ASSIGNED TASK: Copy out each line of the data that holds the word "padding".

SOURCE DATA:
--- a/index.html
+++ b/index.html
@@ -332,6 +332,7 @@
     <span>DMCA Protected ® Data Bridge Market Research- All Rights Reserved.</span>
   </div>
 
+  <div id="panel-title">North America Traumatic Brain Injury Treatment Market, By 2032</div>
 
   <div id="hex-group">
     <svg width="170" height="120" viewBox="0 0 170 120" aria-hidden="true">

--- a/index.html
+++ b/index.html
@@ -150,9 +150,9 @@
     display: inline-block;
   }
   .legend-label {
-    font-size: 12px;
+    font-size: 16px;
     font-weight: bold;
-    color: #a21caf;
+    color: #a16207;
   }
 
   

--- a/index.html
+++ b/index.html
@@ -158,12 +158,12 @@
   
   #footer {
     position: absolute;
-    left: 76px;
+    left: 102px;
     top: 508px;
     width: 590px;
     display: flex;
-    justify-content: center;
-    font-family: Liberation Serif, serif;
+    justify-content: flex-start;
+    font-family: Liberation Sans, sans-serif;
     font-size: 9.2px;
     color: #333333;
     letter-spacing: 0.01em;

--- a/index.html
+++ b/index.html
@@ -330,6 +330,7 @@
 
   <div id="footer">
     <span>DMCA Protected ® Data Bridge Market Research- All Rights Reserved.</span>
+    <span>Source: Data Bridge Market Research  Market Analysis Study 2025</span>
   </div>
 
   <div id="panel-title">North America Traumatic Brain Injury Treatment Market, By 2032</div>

* * *

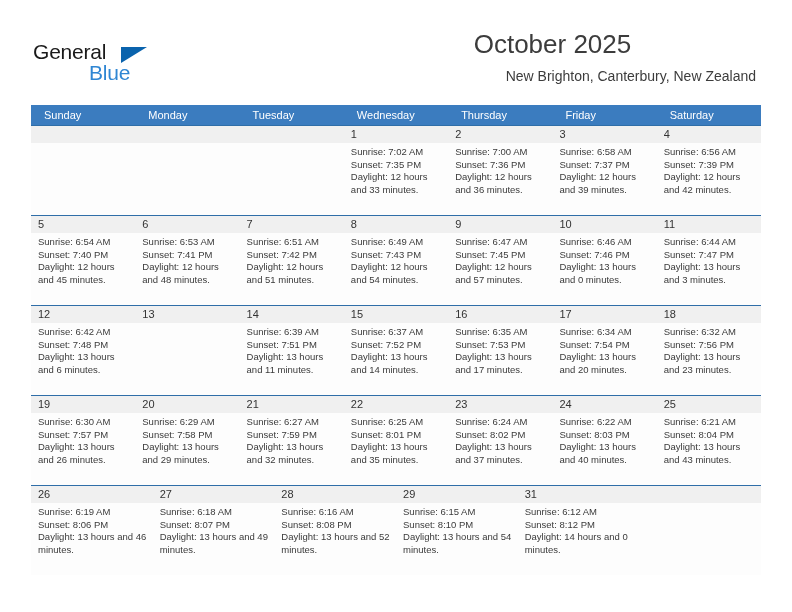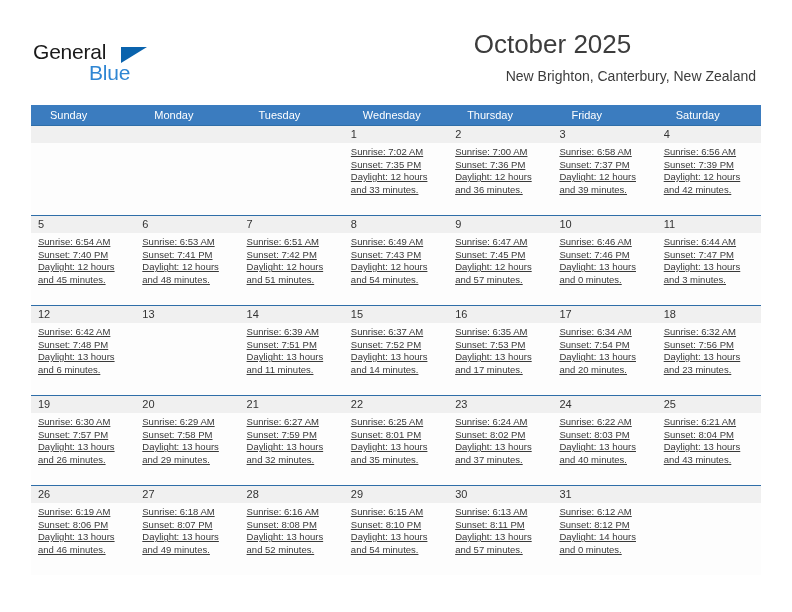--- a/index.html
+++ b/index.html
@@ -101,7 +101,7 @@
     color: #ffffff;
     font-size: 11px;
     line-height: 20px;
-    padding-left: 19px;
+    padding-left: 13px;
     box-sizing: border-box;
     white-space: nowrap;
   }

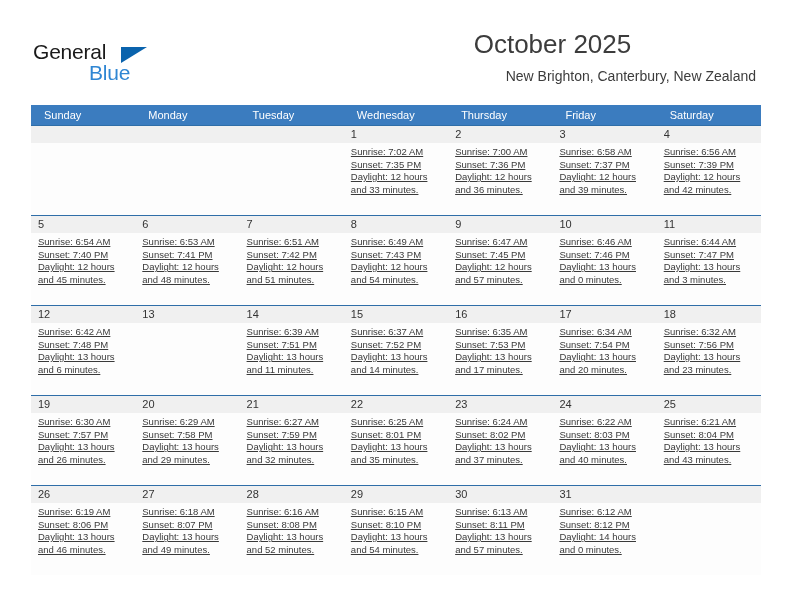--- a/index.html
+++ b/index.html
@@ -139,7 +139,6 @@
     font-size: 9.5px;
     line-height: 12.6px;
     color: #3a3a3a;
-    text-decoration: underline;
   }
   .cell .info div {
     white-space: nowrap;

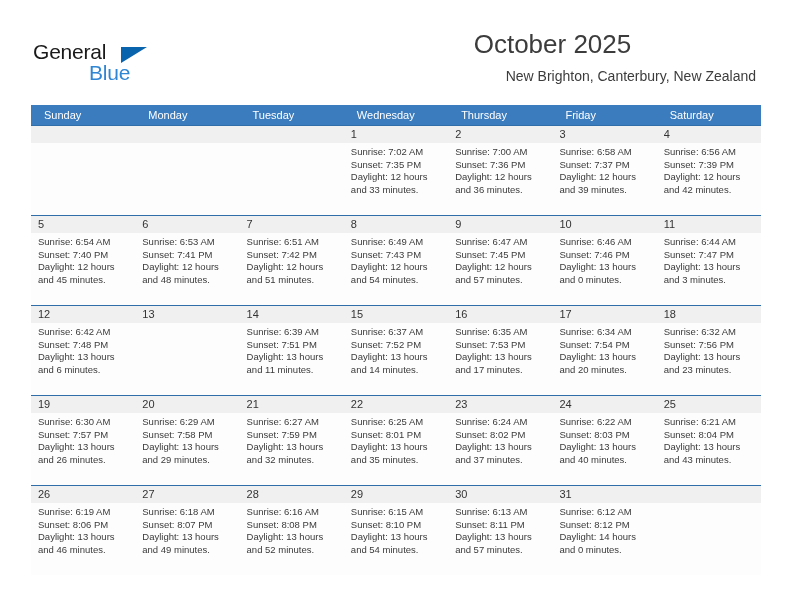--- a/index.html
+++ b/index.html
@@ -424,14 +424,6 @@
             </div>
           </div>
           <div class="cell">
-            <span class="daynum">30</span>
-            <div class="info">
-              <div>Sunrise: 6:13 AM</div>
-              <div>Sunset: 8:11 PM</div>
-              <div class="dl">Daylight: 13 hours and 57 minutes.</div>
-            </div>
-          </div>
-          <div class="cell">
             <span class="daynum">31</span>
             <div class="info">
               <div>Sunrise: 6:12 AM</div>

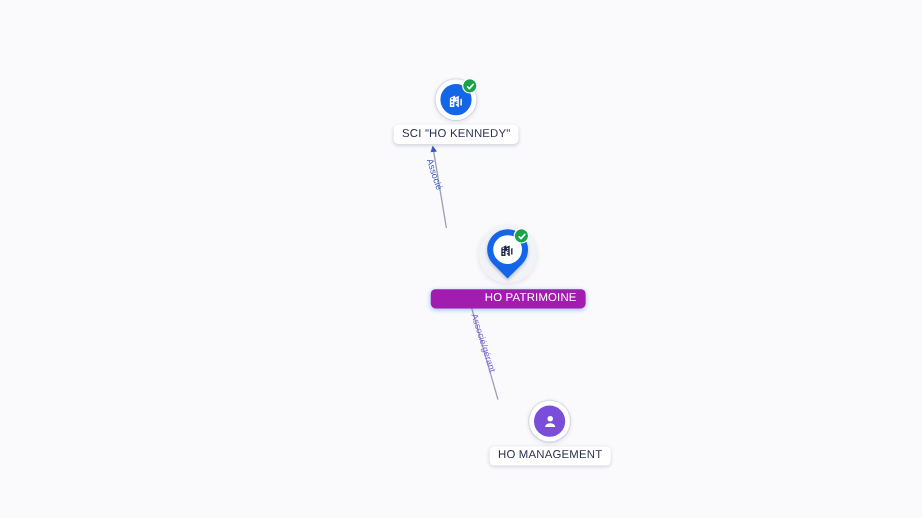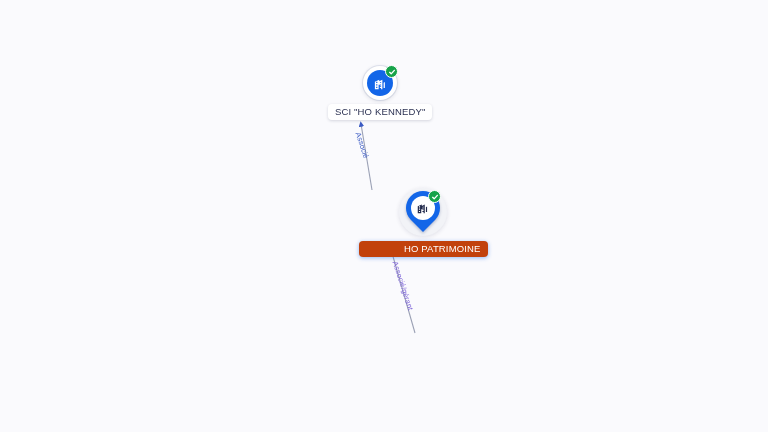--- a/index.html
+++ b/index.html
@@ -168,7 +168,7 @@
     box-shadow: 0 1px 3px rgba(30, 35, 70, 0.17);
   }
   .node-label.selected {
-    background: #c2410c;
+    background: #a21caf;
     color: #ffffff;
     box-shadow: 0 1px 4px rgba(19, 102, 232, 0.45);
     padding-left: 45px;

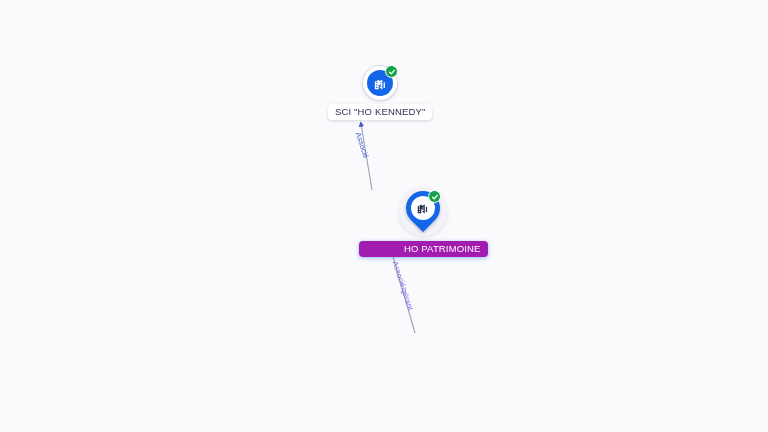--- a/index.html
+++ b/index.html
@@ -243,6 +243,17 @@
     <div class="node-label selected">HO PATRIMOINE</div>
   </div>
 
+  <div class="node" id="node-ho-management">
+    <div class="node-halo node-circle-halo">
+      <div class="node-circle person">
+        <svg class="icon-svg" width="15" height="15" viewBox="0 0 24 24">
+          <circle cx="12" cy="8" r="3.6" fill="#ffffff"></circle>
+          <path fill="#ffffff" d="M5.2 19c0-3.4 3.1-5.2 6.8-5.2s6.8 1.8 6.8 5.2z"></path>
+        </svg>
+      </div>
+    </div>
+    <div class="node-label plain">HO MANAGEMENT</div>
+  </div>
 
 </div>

RESULT OF THE TASK:
-    padding-left: 19px;
+    padding-left: 13px;
     padding-left: 45px;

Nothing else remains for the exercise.